The problem:
Locate the line that contains "align-items:flex-start; justify-content:center; gap:11px;" in the entries below, then repeat it and every following line through the line that contains "-57,7 +57,7 @@", exactly, and no others.

Collection entries
<<<<

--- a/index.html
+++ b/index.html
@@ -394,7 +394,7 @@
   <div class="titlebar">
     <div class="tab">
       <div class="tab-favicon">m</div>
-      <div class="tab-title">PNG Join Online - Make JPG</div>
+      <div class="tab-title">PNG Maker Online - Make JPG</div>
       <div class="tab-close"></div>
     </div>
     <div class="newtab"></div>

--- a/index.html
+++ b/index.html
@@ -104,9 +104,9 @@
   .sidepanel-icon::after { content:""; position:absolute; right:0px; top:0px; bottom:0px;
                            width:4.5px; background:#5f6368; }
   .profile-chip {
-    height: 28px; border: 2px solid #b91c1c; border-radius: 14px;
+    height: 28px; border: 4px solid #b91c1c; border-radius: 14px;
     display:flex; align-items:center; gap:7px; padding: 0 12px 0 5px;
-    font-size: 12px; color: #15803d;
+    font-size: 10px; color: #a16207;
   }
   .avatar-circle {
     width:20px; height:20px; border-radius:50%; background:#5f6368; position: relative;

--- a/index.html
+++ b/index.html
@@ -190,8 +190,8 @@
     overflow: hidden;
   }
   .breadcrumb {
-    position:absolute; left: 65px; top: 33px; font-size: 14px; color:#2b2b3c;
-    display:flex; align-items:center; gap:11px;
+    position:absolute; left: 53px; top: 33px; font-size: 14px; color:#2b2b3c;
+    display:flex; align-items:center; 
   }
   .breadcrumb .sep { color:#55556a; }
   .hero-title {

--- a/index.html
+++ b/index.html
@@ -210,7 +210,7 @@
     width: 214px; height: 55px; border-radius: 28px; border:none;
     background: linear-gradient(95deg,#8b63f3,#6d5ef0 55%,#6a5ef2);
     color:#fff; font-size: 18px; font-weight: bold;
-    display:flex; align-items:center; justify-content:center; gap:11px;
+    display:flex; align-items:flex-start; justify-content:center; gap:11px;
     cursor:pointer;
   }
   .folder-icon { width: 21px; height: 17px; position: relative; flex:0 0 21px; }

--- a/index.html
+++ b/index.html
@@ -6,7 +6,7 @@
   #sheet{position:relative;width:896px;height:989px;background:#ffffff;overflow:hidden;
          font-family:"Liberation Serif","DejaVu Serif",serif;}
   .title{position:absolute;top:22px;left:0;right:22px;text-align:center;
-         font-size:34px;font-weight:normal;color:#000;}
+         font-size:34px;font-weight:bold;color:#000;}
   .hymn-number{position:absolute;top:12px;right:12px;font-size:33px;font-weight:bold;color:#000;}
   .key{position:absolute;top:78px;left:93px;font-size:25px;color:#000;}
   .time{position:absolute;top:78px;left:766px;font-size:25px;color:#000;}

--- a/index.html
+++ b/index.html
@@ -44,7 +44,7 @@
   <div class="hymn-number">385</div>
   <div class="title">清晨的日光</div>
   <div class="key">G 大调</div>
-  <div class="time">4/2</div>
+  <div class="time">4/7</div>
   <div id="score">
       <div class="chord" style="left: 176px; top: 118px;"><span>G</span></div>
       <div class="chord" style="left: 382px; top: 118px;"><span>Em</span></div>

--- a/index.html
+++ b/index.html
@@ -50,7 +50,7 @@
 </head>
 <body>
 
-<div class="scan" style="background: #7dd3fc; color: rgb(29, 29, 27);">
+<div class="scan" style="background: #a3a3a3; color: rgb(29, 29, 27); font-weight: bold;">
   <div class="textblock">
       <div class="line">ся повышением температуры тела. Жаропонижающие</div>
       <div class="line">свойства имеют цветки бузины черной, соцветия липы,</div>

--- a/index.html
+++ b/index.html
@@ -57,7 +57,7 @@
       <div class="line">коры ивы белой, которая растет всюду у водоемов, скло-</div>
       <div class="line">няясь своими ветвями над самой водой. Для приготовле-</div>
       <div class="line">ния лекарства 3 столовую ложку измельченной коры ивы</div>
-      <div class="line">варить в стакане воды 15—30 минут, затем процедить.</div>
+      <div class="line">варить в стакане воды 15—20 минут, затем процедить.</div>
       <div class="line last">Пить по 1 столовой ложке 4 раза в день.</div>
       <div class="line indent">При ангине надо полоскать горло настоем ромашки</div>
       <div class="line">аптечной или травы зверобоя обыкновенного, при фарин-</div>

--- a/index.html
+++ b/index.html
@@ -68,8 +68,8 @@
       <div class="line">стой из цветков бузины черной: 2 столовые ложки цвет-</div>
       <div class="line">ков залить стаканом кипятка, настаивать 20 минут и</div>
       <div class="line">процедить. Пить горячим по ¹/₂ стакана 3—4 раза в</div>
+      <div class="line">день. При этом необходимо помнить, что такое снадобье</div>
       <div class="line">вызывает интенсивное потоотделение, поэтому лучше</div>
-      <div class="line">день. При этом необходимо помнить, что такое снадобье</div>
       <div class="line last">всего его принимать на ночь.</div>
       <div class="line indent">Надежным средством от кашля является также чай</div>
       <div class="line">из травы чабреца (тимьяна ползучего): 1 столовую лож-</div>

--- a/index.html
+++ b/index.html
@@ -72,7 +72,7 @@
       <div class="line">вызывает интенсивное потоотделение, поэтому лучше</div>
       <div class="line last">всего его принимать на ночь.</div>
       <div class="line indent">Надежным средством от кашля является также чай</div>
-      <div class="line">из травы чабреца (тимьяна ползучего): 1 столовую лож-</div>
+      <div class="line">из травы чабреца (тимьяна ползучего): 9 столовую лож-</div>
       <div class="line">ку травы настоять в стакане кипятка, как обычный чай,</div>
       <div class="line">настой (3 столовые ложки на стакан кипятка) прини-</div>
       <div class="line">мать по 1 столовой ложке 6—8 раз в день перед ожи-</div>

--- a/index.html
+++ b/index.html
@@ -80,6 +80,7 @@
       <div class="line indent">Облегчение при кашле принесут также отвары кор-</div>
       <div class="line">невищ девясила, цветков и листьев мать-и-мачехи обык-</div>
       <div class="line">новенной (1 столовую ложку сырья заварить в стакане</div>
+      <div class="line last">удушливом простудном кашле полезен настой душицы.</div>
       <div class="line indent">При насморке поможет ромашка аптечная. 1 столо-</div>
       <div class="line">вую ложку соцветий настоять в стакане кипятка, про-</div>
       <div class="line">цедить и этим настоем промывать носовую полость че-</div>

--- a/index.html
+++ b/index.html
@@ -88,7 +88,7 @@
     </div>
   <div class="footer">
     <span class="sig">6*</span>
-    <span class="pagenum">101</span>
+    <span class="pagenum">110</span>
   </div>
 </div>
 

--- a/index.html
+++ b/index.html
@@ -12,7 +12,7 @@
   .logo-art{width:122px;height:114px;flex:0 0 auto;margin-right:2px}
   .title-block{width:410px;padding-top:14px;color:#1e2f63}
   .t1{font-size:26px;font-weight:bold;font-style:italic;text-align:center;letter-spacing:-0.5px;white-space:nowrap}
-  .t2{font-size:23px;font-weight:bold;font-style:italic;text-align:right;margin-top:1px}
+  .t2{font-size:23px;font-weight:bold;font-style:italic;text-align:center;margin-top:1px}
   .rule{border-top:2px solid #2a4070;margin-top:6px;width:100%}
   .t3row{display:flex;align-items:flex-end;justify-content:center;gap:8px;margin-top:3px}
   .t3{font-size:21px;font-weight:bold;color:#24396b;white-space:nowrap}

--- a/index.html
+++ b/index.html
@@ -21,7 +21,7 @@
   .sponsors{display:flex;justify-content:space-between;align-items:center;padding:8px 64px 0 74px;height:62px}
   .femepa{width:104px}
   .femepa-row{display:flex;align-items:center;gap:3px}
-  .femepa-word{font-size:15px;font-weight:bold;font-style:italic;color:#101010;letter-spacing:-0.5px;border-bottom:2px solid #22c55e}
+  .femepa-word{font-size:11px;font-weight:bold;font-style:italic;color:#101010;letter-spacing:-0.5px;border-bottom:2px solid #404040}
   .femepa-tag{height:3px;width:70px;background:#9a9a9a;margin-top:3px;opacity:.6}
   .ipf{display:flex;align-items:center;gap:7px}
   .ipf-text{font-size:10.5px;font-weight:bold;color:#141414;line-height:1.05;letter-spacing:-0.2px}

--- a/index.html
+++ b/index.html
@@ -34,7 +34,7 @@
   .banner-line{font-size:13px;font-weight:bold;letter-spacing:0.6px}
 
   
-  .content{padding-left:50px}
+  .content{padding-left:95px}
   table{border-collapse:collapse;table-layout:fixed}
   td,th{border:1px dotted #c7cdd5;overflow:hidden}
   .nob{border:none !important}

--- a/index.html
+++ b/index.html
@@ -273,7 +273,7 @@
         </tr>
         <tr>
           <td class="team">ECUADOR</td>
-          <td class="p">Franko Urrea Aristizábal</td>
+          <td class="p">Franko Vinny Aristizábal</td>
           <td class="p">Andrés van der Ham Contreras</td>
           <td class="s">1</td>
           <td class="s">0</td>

>>>>

Final answer:
+    display:flex; align-items:flex-start; justify-content:center; gap:11px;
     cursor:pointer;
   }
   .folder-icon { width: 21px; height: 17px; position: relative; flex:0 0 21px; }

--- a/index.html
+++ b/index.html
@@ -6,7 +6,7 @@
   #sheet{position:relative;width:896px;height:989px;background:#ffffff;overflow:hidden;
          font-family:"Liberation Serif","DejaVu Serif",serif;}
   .title{position:absolute;top:22px;left:0;right:22px;text-align:center;
-         font-size:34px;font-weight:normal;color:#000;}
+         font-size:34px;font-weight:bold;color:#000;}
   .hymn-number{position:absolute;top:12px;right:12px;font-size:33px;font-weight:bold;color:#000;}
   .key{position:absolute;top:78px;left:93px;font-size:25px;color:#000;}
   .time{position:absolute;top:78px;left:766px;font-size:25px;color:#000;}

--- a/index.html
+++ b/index.html
@@ -44,7 +44,7 @@
   <div class="hymn-number">385</div>
   <div class="title">清晨的日光</div>
   <div class="key">G 大调</div>
-  <div class="time">4/2</div>
+  <div class="time">4/7</div>
   <div id="score">
       <div class="chord" style="left: 176px; top: 118px;"><span>G</span></div>
       <div class="chord" style="left: 382px; top: 118px;"><span>Em</span></div>

--- a/index.html
+++ b/index.html
@@ -50,7 +50,7 @@
 </head>
 <body>
 
-<div class="scan" style="background: #7dd3fc; color: rgb(29, 29, 27);">
+<div class="scan" style="background: #a3a3a3; color: rgb(29, 29, 27); font-weight: bold;">
   <div class="textblock">
       <div class="line">ся повышением температуры тела. Жаропонижающие</div>
       <div class="line">свойства имеют цветки бузины черной, соцветия липы,</div>

--- a/index.html
+++ b/index.html
@@ -57,7 +57,7 @@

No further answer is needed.